This new series was started in 2018 and (so far) completed in 2019. It’s a series of self-portraits in which I depict myself in an unflattering way, for the first time in my life not trying to look beautiful, embellished or pleasant. I'm looking for flaws, signs of age, even scary features, according to the tradition and the patriarchal culture under which we live. That's why I finished the series (that has simpler self-portrait paintings, under these features), with this composition based on the Medusa figure, for so long associated with women out of control, witched, with an evil spell casted on. Medusa was also the representation of the older women, unapologetically showing signs of senescence, elderly, rage. Here, I don't show a head full of snakes, but full of oppressing, stressing hands, that pull and push, oblige, measure, threaten and bully, trying to silence and make this older, raging woman, deaf and tamed. Like the spell casted on the originally beautiful maiden, because she was raped by Poseidon and got pregnant, these hands are the forces that try to condemn women upon their conceiving, through the impossible tasks of perfect motherhood, perfect marriage and superb career management, as well as implying they can not grow old, be ugly, relax and live to themselves, fulfilling their wishes and dreams, tracing their own, independent, satisfying plan.
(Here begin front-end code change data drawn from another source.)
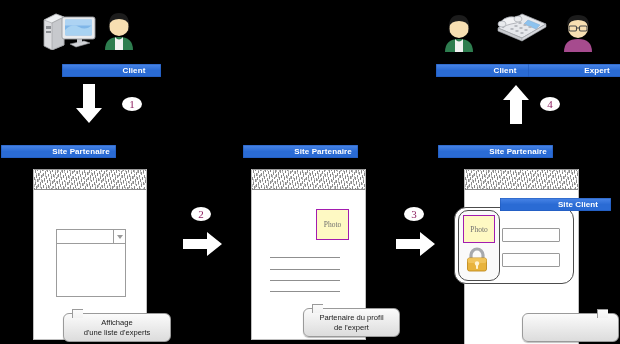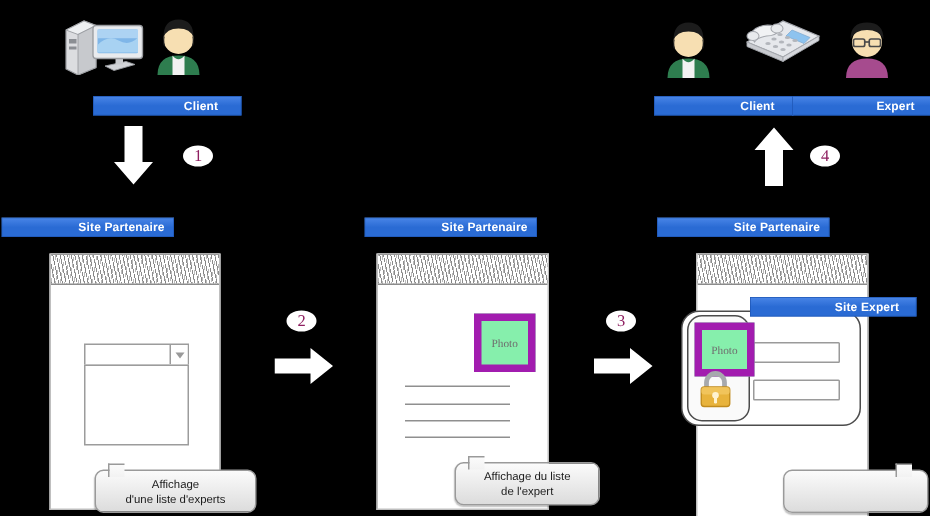--- a/index.html
+++ b/index.html
@@ -357,7 +357,7 @@
     </svg>
   </div>
 
-  <div class="blue-label" style="left:500px; top:198px; width:66px; z-index:8;">Site Expert</div>
+  <div class="blue-label" style="left:500px; top:198px; width:66px; z-index:8;">Site Client</div>
 
   <div class="field" style="left:502px; top:228px; width:56px; height:12px;"></div>
   <div class="field" style="left:502px; top:253px; width:56px; height:12px;"></div>

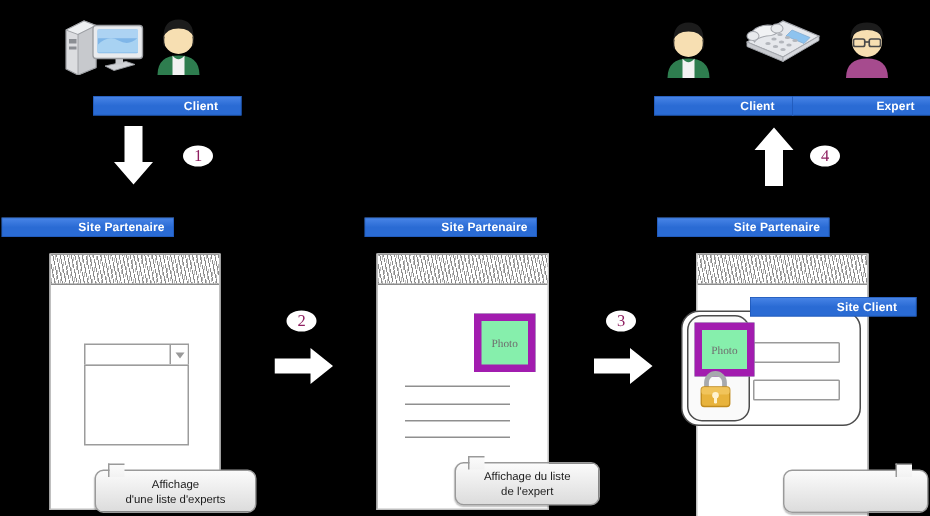--- a/index.html
+++ b/index.html
@@ -114,8 +114,8 @@
   }
   .photo-box {
     position: absolute;
-    border: 5px solid #a21caf;
-    background: #86efac;
+    border: 1px solid #a21caf;
+    background: #fef9c3;
     color: #6f6f6f;
     font-size: 7.5px;
     font-family: "Liberation Serif", serif;

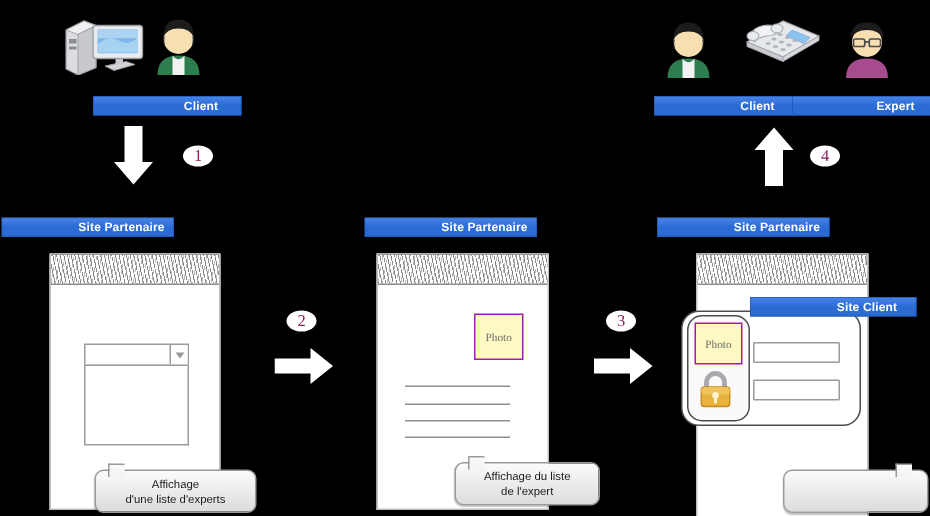--- a/index.html
+++ b/index.html
@@ -321,7 +321,7 @@
   <div class="callout" style="left:303px; top:308px; width:95px; height:27px;">
     <div class="tail"></div>
     <span>
-      <span>Affichage du liste</span>
+      <span>Partenaire du profil</span>
       <span>de l'expert</span>
     </span>
   </div>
"When we asked women what female rage looks like to them, it was always Medusa, the snaky-haired monster of myth, who came to mind”, in The book Female Rage: Unlocking Its Secrets, Claiming Its Power by Mary Valentis and Anne Devane.
Well, I say that women must address their rage, commit to their anger, command their own lives and that for that they deserve praise.
We have the right to be old and celebrate it. If not depending on the opinion of others, such as the male gaze, getting old is becoming better, happier and in many ways life gets easier. Not being under constant scrutiny, by one’s self or others, regarding seduction or erotic capital, is radically liberating.
We have the right to be ugly. We have the right to occupy the public space with our real looks, free from stereotyped beauty impositions, impossible eternal youth, and be portrayed as humans, full of interests, knowledge, self-assurance and flaws.
These are the themes I'm wishing to work on in the nearest future: aging women, female rage, ugliness and the right to be rather than to seem.